* **WHAT IS NEEDED**: For every line in the records that has the word "none", make a copy.

* **MATERIAL FOR THE TASK**:
##########

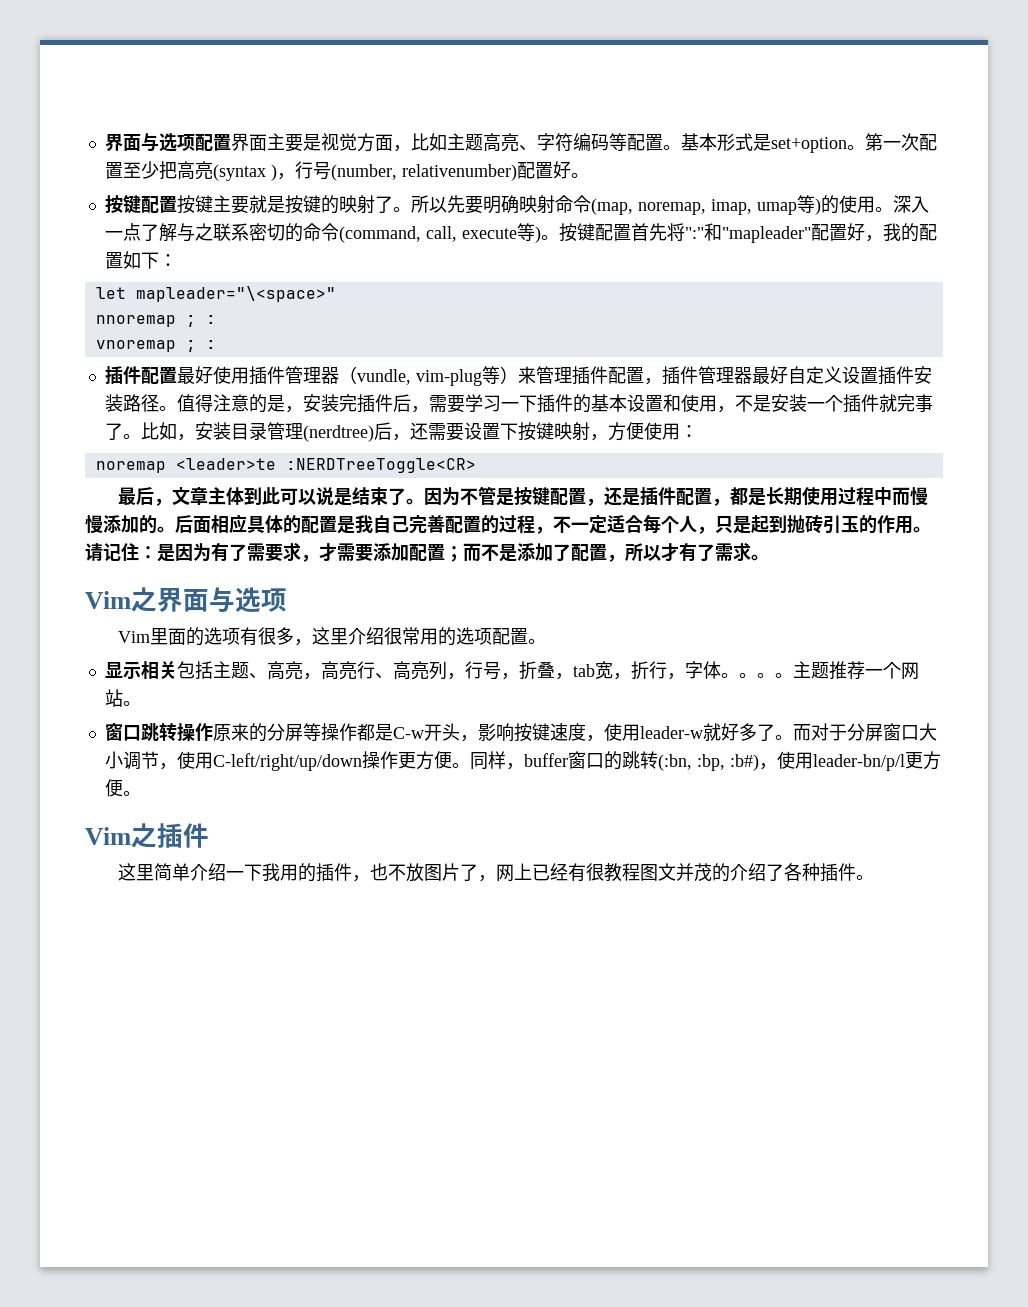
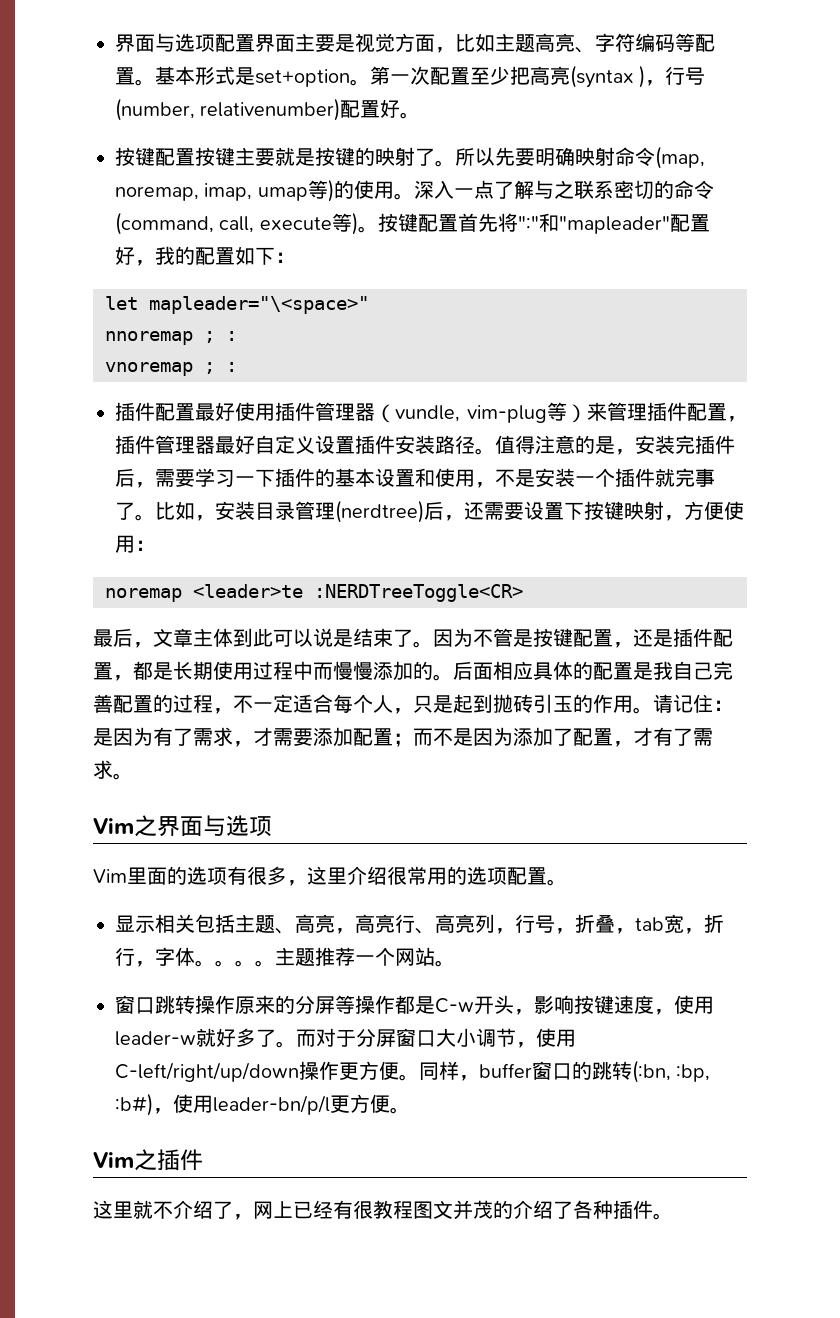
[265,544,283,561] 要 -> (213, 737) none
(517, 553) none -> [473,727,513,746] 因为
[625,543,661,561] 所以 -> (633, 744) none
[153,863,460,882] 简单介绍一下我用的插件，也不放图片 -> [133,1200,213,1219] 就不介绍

##########

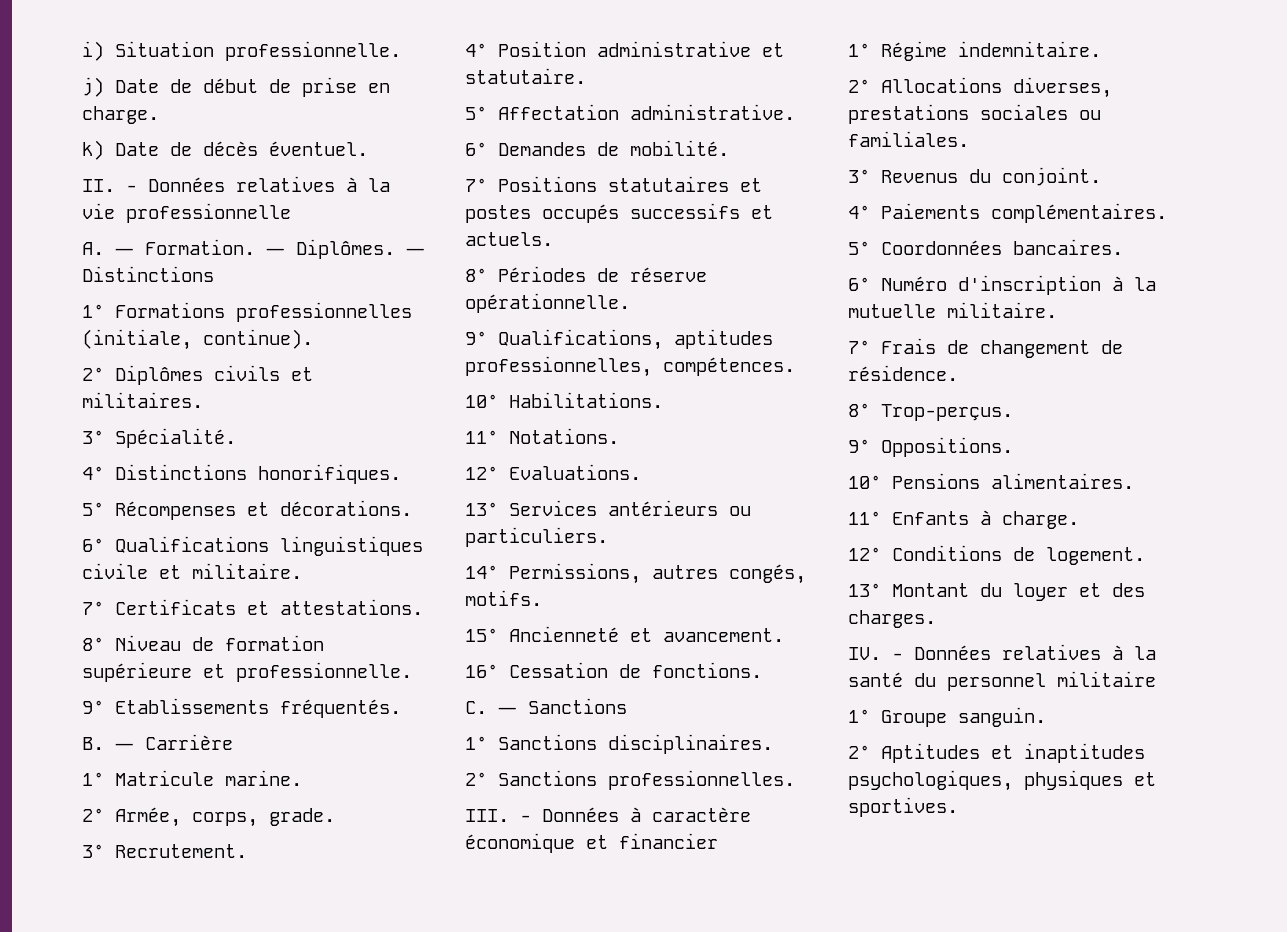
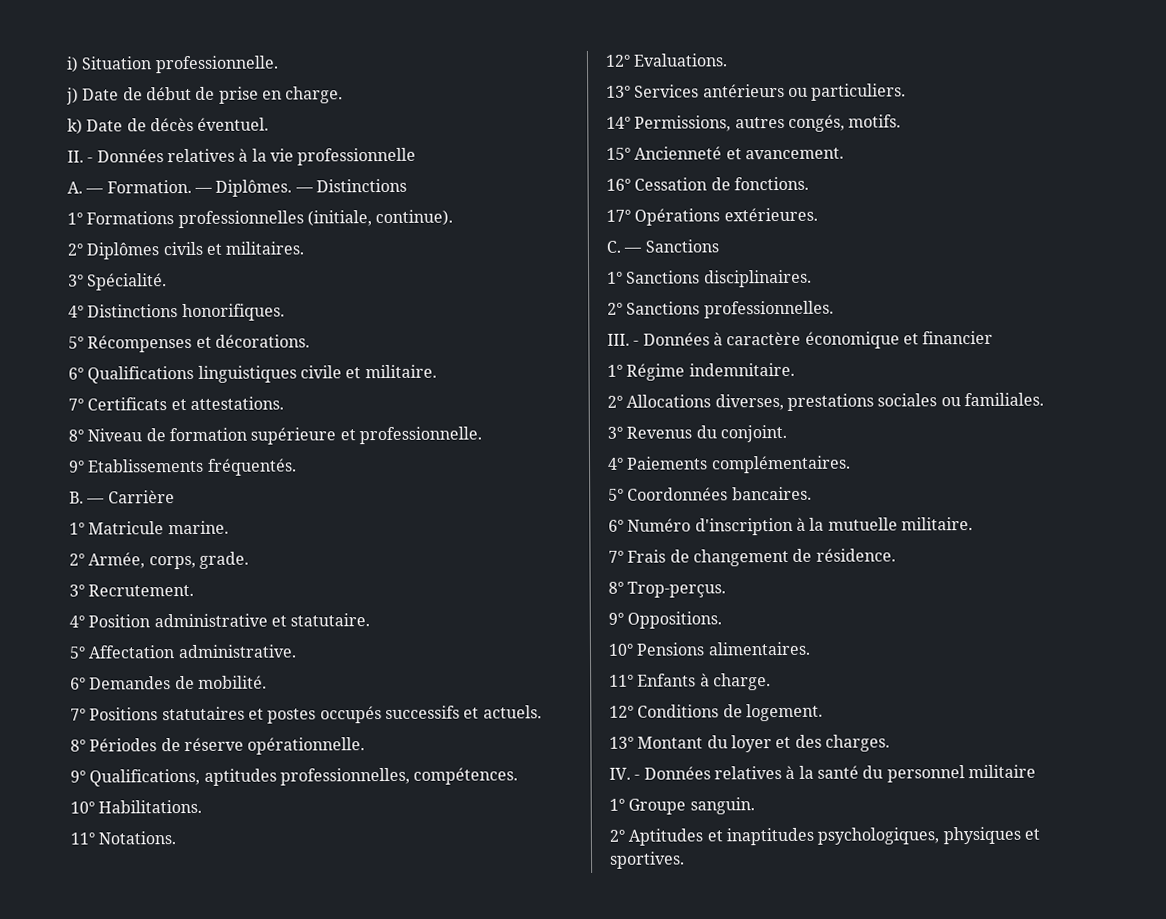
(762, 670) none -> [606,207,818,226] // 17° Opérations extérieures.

##########

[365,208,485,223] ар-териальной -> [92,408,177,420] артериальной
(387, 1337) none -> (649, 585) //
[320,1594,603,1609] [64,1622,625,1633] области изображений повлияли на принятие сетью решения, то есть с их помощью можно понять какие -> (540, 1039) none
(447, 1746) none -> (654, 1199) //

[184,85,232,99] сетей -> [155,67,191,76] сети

##########

* **EXPECTED OUTPUT**:
[265,544,283,561] 要 -> (213, 737) none
(517, 553) none -> [473,727,513,746] 因为
[625,543,661,561] 所以 -> (633, 744) none
(762, 670) none -> [606,207,818,226] // 17° Opérations extérieures.
(387, 1337) none -> (649, 585) //
[320,1594,603,1609] [64,1622,625,1633] области изображений повлияли на принятие сетью решения, то есть с их помощью можно понять какие -> (540, 1039) none
(447, 1746) none -> (654, 1199) //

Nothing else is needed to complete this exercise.